Articles published on Saturday or Sunday are also more likely to become viral compared to those published on the weekdays. Those that correspond to the LDA 00 topic are also likely to go viral. However, unfortunately LDA analysis was conducted by the original authors of the data, and did not detail the names of the LDA topics. (LDA is an exploratory topic analysis method which maps similar words together).
Further there are a few variables that have highly negative coefficients. These are variables that may reduce the likelihood of going viral. Business, Entertainment, World, and Lifestyle categories seem to be less likely to go viral. Additionally, articles published on Tuesdays seem to also be less likely to go viral. This aligns with the high coefficients of the weekend publications.
import warnings
warnings.filterwarnings('ignore')
# getting the accuracy measures
y_pred1 = pd.DataFrame(y_pred[:,0])
y_pred1['class'] = np.where((y_pred1[0] >= .75), 0, 1)
print(confusion_matrix(y_test,y_pred1['class']))
print(classification_report(y_test,y_pred1['class']))
print(accuracy_score(y_test, y_pred1['class']))
# checking accuracy at multiple threshold of probability output
threshold = [0.10,0.2,0.3,0.4,0.5,0.6,0.7,0.8,0.9]
acc = []
for i in threshold:
y_pred1 = pd.DataFrame(y_pred[:,0])
y_pred1['class'] = np.where((y_pred1[0] >= i), 0, 1)
acc.append(accuracy_score(y_test, y_pred1['class']))
# getting the AUC curve
sns.set('talk', 'whitegrid', 'dark', font_scale=1.5, font='Ricty',
rc={"lines.linewidth": 2, 'grid.linestyle': '--'})

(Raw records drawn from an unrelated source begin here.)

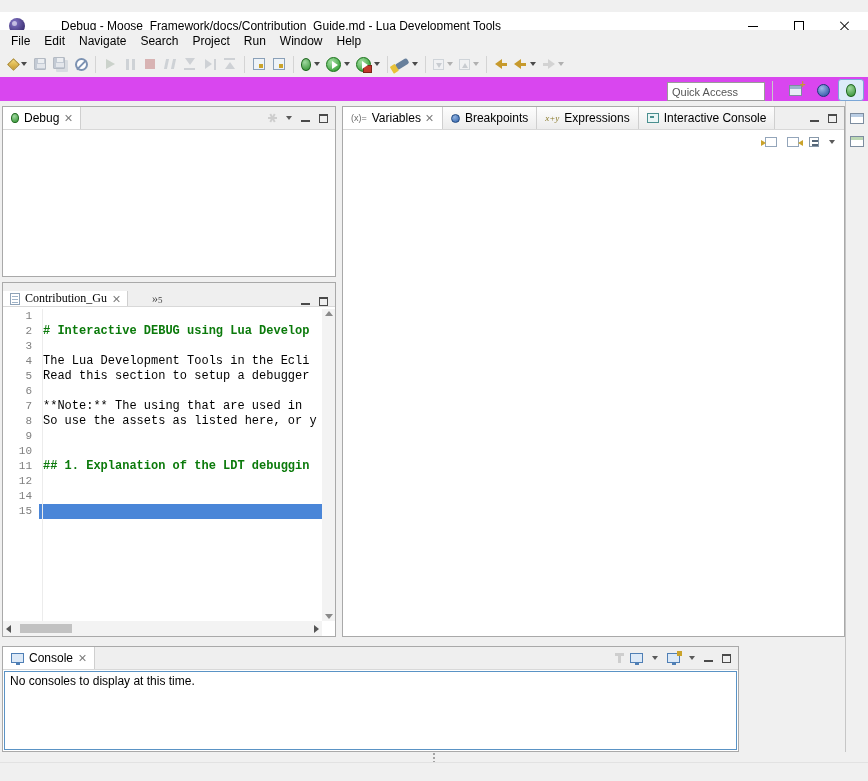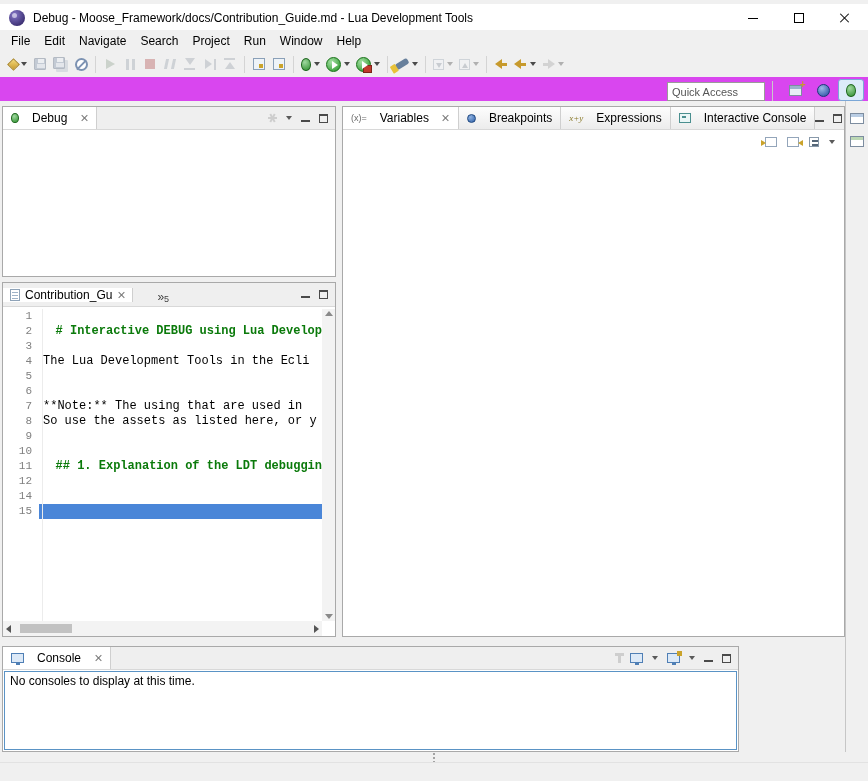--- a/index.html
+++ b/index.html
@@ -11,7 +11,7 @@
   }
 
   
-  .titlebar { position:absolute; top:4px; left:0; right:0; height:28px; background:#fff; display:flex; align-items:center; }
+  .titlebar { position:absolute; top:12px; left:0; right:0; height:28px; background:#fff; display:flex; align-items:center;gap:28px; }
   .app-icon { width:16px; height:16px; margin:0 8px 0 9px; border-radius:50%;
     background: radial-gradient(circle at 35% 30%, #8577c9, #241856); position:relative; flex:none; }
   .app-icon::after { content:""; position:absolute; left:3px; top:3px; width:5px; height:5px; border-radius:50%; background:rgba(255,255,255,.55); }

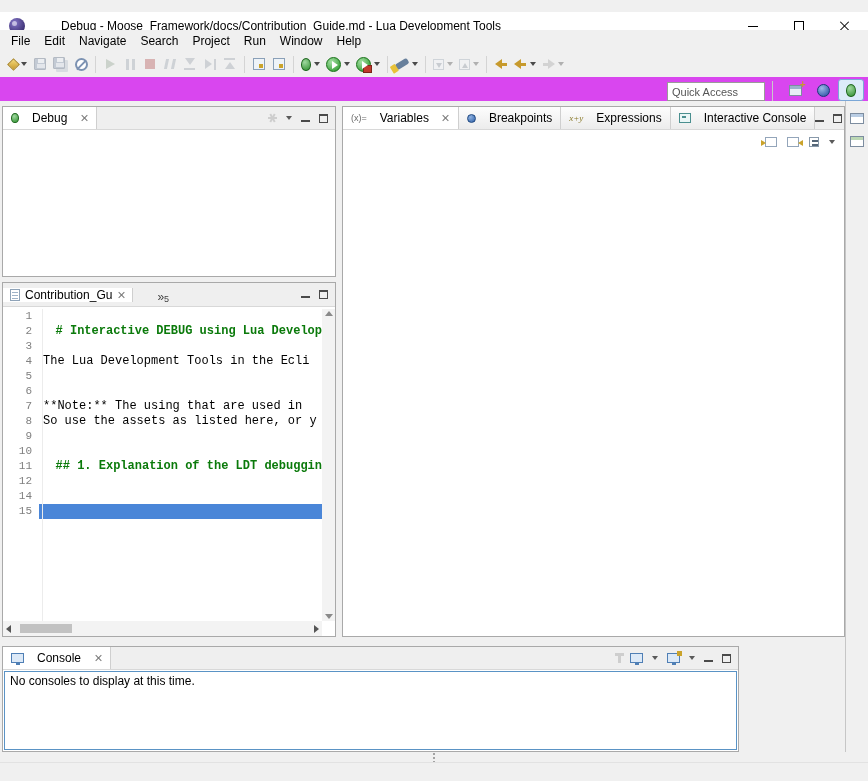--- a/index.html
+++ b/index.html
@@ -86,7 +86,7 @@
   
   .panel { position:absolute; background:#fff; border:1px solid #a9a9a9; }
   .panel-header { height:23px; background:#efefef; display:flex; align-items:stretch; border-bottom:1px solid #d8d8d8; }
-  .vtab { display:flex; align-items:center; gap:13px; padding:0 8px; font-size:12px; border-right:1px solid #cfcfcf; background:linear-gradient(#fdfdfd,#ececec); white-space:nowrap; }
+  .vtab { display:flex; align-items:center; gap:5px; padding:0 8px; font-size:12px; border-right:1px solid #cfcfcf; background:linear-gradient(#fdfdfd,#ececec); white-space:nowrap; }
   .vtab.active { background:#fff; }
   .hdr-icons { margin-left:auto; display:flex; align-items:center; gap:9px; padding-right:7px; }
   .ic-min { width:9px; height:9px; position:relative; }

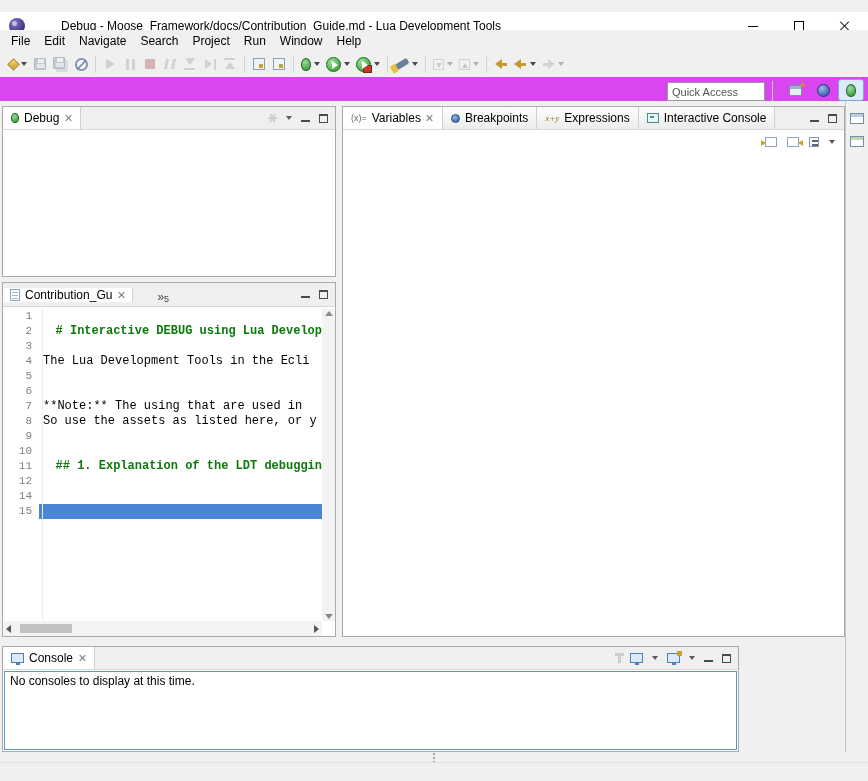--- a/index.html
+++ b/index.html
@@ -128,7 +128,7 @@
   .ic-collapse::after  { content:""; position:absolute; left:2px; top:6px; width:6px; height:2px; background:#556677; }
 
   
-  .etab-row { height:24px; background:#efefef; display:flex; align-items:center; border-bottom:1px solid #d8d8d8; }
+  .etab-row { height:24px; background:#efefef; display:flex; align-items:flex-end; border-bottom:1px solid #d8d8d8;font-family:Liberation Serif, serif; }
   .etab { display:flex; align-items:center; gap:5px; padding:0 7px; background:#fff; border-right:1px solid #cfcfcf; white-space:nowrap; }
   .etab-overflow { display:flex; align-items:flex-start; margin-left:24px; padding-top:4px; color:#444; }
   .etab-overflow .glyph { font-size:12px; }

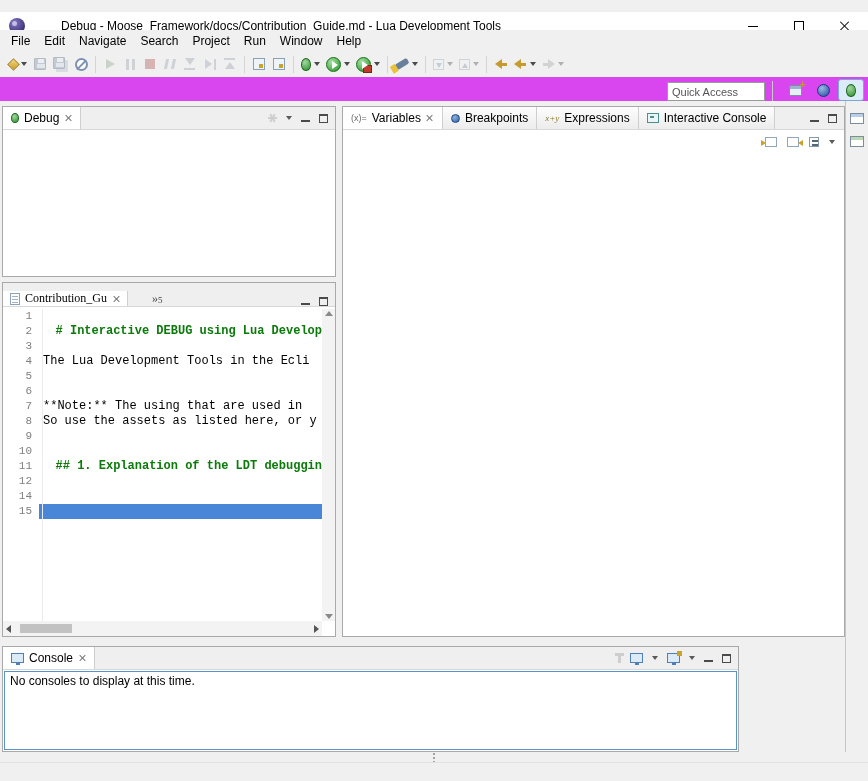--- a/index.html
+++ b/index.html
@@ -139,7 +139,7 @@
   .ed-row { display:flex; height:15px; line-height:15px; font-family:"Liberation Mono",monospace; font-size:12px; }
   .ed-num { width:36px; padding-right:7px; text-align:right; color:#808080; font-size:11px; flex:none; }
   .ed-text { flex:1; white-space:pre; overflow:hidden; padding-left:4px; color:#000; }
-  .ed-row.heading .ed-text { color:#0b7a0b; font-weight:bold;text-align:right; }
+  .ed-row.heading .ed-text { color:#0b7a0b; font-weight:bold; }
   .ed-row.selected .ed-text { background:#4a86d8; }
   .ed-vscroll { position:absolute; top:2px; right:0; width:13px; bottom:15px; background:#f3f3f3; display:flex; flex-direction:column; justify-content:space-between; align-items:center; padding:2px 0; }
   .ed-hscroll { position:absolute; left:0; right:13px; bottom:0; height:15px; background:#f3f3f3; display:flex; align-items:center; padding:0 3px; }

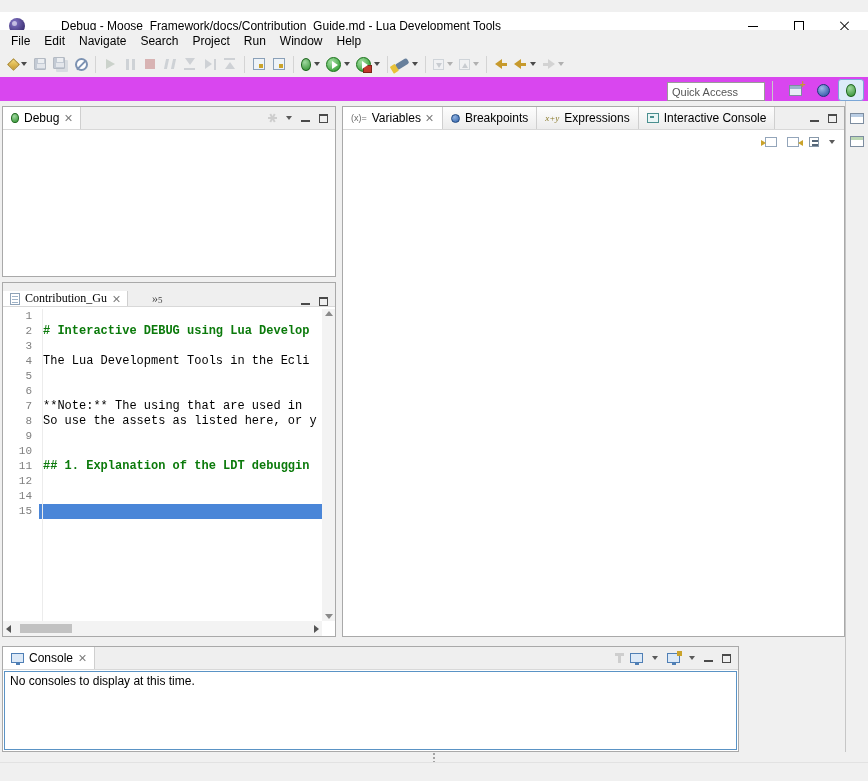--- a/index.html
+++ b/index.html
@@ -375,6 +375,7 @@
         </div>
         <div class="ed-row plain">
           <span class="ed-num">5</span>
+          <span class="ed-text">Read this section to setup a debugger</span>
         </div>
         <div class="ed-row plain">
           <span class="ed-num">6</span>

fpr, tpr, _ = roc_curve(y_test, y_pred[:,1])
roc_auc = auc(fpr, tpr)
lw = 2
plt.figure(figsize=(15,8))
plt.plot(fpr, tpr, color='darkorange',
lw=lw, label='ROC curve (AUC = %0.2f)' % roc_auc)
plt.plot([0, 1], [0, 1], color='navy', lw=lw, linestyle='--')
plt.xlim([0.0, 1.0])
plt.ylim([0.0, 1.05])
plt.legend(loc="lower right")
plt.show()
The above accuracy metric shows us that the prediction is far from perfect, but it is quite a bit better than randomly guessing (AUC = 0.5) if something will be viral or not.
In order to improve this model, after it has been implemented, we can continue to tune it based on new incoming data. Since viral trends are often changing, it will be important for the model to be dynamic.
Further, it will be useful to conduct LDA analysis ourselves in order to get a better sense of which LDA topics are strong predictors of virality.